Sherlock Holmes study at 221B Baker Street (The Sherlock Holmes pub)


  1. Interesting post, Tony. I think the Jeremy Brett TV serialisations of the Sherlock Holmes stories (primarily in the 80s) were the best dramatisations.

    When we were in Switzerland two summers ago, we past Reichenbach Falls. We were travelling by train from Interlaken to Lucerne. Unfortunately we couldn't see the Falls; they are set back about one kilometre from the train tracks, which follow the River Aare.

    I was given a copy of "The Memoirs of Sherlock Holmes" as a school prize in the mid-60s. It was the second of the collected volumes of the short stories. All of the stories had been previously published in "The Strand" magazine from 1892-1893. The last story in "The Memoirs ..." is called "The Final Bow"; it is the account of Holmes's demise in his struggle with Moriarty.

    Three more volumes were to follow, though - Arthur Conan Doyle wrote further Holmes' stories up until 1927.

  2. Tony, I haven't seen the movie with Robert Downey Jr, but will do so now. Though Benedict Cumberbatch is good, I'm not keen on modern-day Sherlocks. Must agree with Clive, the Jeremy Brett series was the best. Liked Basil Rathbone, but Jeremy Brett *was* Sherlock. Love the photo of Marilyn at the secret door (love secret doors!).
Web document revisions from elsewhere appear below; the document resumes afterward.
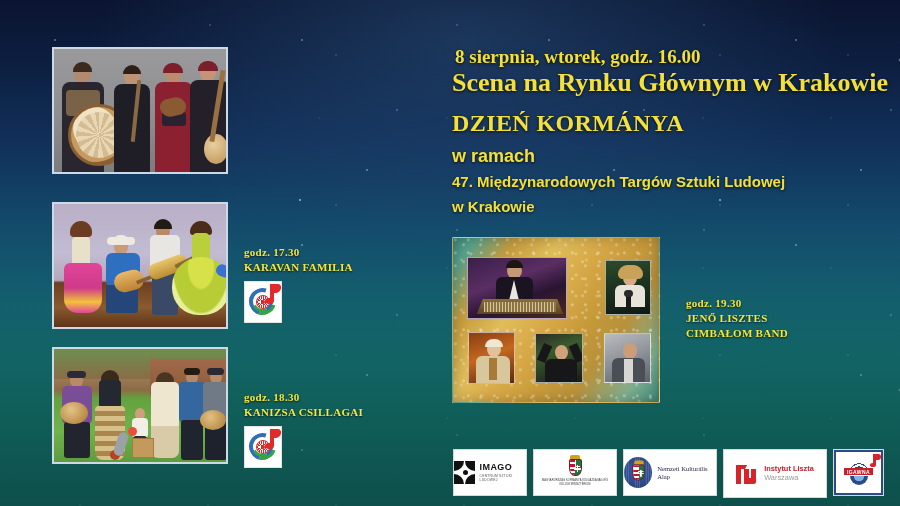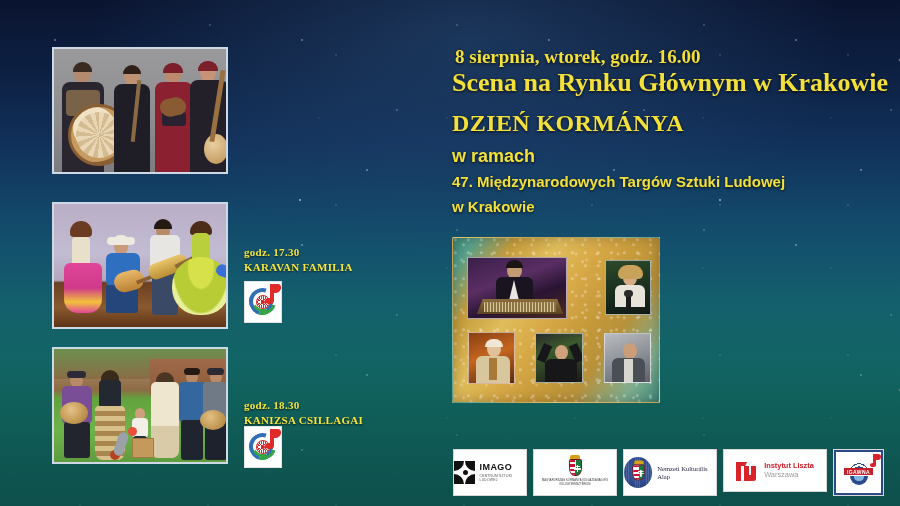"godz. 19.30" div.caption { html: none -> <div> <div>godz. 19.30</div> <div>JENŐ LISZTES</div> <div>CIMBAŁOM BAND</div> </div> }
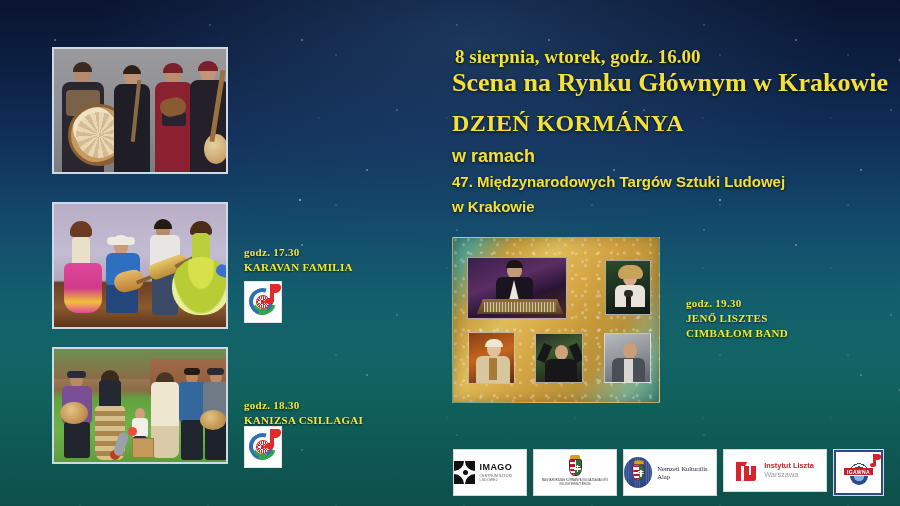"godz. 18.30" #cap3 { top: 398px -> 390px }
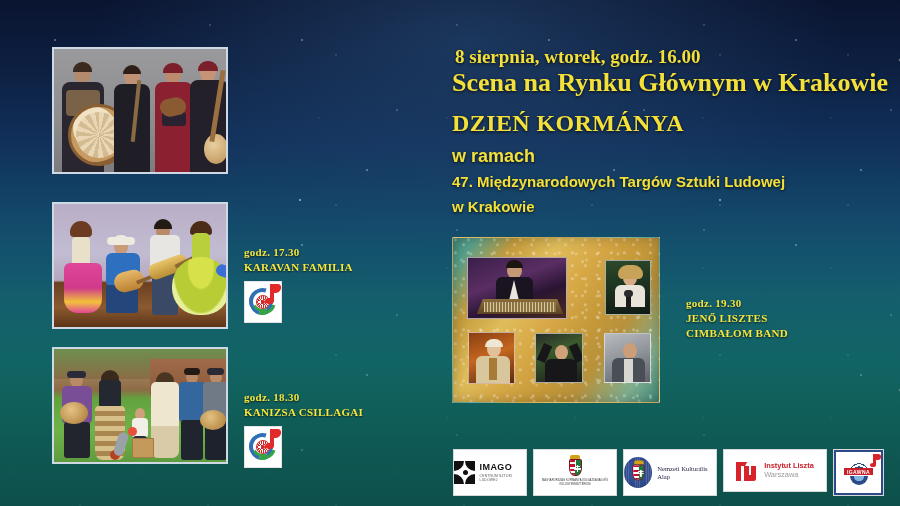"Instytut Liszta" #sp4 { height: 43px -> 49px }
  3. Hi Clive I have checked out the stories.It gets complicated because Conan Doyle was persuaded to bring Holmes back to life after his apparent death at The Reichenbach Falls. Moriarty and Holmes fall to their deaths in a story called The Adventure of The Final Problem which is set in 1893. Then Doyle brought Holmes back into existance, retrospectively, with a full length novel,The Hound of The Baskervilles set in 1889, .After that Doyle started thirteen adventures under the title The Return of Sherlock Holmes. He then went to write a further eight stories under the title The Last Bow culminating in the final story called The Last Bow. Conan Doyle also wrote a further twelve stories under the title, The Casebook of Sherlock Holmes set at earlier or similar dates to The Last Bow stories but published in the 1920's. He wrote four full length novels in all, A Study In Scarlet, The Sign of The Four, The Hound of The Baskervilles and The Valley of Fear.

  4. Speaking for myself, Jeremy Brett was the finest Holmes (We shared a Tobacconist for a while, his earlier works being the best. Towards the end, his health had let him down and he suffered appallingly whilst struggling to keep going. The films are usually remotely based on anything Arthur Doyle wrote and I won't bother with Television's recent incarnations. However, for fun, Basil Rathbone's ludicrous-yet-charming outings work for me, Robert Downey, Junior's offerings are great fun, if hopelessly divorced from the literary works and if you haven't seen The private life of Sherlock Holmes or The Seven Percent Solution, you have my pity. Finally, Young Sherlock Holmes is enormous fun for all ages and a Spielberg production at that.